REQUIRED WORK =
Select from the records below every line that has the word "strap" in it.

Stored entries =
##########
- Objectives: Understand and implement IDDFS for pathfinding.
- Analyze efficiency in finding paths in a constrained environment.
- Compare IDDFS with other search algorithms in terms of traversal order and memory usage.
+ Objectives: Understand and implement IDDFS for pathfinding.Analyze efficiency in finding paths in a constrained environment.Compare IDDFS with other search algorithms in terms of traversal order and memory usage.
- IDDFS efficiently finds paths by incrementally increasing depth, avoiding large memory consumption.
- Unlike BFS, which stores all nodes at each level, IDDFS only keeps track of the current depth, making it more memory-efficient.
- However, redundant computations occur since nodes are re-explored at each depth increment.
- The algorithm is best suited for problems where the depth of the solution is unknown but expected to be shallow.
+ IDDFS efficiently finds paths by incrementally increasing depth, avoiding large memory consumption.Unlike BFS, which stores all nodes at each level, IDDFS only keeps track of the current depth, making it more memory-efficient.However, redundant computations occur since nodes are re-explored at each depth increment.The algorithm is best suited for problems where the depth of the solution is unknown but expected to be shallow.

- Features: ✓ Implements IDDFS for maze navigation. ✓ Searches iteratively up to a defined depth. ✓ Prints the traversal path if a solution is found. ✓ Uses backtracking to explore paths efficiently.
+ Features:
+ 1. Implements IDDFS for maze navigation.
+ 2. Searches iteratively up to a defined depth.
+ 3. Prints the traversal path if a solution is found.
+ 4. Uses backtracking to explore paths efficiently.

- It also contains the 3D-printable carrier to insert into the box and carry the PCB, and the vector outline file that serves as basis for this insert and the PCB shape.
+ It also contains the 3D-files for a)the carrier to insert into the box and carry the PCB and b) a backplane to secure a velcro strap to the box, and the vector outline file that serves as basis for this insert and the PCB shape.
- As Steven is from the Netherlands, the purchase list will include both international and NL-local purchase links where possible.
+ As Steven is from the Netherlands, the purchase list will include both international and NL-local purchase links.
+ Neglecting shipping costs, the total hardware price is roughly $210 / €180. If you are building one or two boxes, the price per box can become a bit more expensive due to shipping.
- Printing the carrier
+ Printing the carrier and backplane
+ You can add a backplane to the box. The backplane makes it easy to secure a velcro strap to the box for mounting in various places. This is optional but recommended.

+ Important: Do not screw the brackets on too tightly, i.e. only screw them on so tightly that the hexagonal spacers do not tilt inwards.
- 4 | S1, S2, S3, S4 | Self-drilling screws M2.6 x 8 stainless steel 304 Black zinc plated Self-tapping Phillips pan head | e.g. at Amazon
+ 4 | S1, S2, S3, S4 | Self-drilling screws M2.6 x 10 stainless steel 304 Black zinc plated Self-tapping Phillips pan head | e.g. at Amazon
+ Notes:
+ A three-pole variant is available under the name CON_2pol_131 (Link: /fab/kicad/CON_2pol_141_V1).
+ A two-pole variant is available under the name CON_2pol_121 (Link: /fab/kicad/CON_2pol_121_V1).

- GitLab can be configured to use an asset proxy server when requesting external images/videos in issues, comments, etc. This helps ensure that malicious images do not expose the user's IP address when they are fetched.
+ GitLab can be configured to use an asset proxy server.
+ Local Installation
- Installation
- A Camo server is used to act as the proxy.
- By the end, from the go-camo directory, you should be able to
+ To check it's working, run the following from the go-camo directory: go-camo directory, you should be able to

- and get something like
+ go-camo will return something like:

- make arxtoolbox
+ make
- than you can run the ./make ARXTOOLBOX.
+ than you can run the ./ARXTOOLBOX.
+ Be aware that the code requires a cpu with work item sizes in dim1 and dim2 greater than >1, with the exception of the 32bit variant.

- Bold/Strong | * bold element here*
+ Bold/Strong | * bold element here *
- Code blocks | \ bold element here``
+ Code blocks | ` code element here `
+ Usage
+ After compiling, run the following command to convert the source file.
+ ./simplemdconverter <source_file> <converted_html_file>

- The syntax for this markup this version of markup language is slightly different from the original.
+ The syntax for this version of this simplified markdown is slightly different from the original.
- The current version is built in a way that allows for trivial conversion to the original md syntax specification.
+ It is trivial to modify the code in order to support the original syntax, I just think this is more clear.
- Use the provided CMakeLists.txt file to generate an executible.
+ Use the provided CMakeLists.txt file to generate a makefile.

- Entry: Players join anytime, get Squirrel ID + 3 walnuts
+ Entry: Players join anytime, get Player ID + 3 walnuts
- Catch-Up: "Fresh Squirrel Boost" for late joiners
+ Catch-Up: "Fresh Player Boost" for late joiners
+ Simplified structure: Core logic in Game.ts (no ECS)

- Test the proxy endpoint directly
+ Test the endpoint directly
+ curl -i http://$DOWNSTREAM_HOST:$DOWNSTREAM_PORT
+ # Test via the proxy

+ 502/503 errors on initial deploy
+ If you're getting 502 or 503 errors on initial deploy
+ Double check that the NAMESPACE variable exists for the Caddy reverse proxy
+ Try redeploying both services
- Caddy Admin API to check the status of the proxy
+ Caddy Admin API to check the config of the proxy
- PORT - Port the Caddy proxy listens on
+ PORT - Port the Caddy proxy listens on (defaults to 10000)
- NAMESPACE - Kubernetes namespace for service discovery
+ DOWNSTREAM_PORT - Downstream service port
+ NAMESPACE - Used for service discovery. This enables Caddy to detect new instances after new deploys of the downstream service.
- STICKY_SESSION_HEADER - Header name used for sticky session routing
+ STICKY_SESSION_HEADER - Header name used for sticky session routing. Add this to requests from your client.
##########
REPLY =
+ It also contains the 3D-files for a)the carrier to insert into the box and carry the PCB and b) a backplane to secure a velcro strap to the box, and the vector outline file that serves as basis for this insert and the PCB shape.
+ You can add a backplane to the box. The backplane makes it easy to secure a velcro strap to the box for mounting in various places. This is optional but recommended.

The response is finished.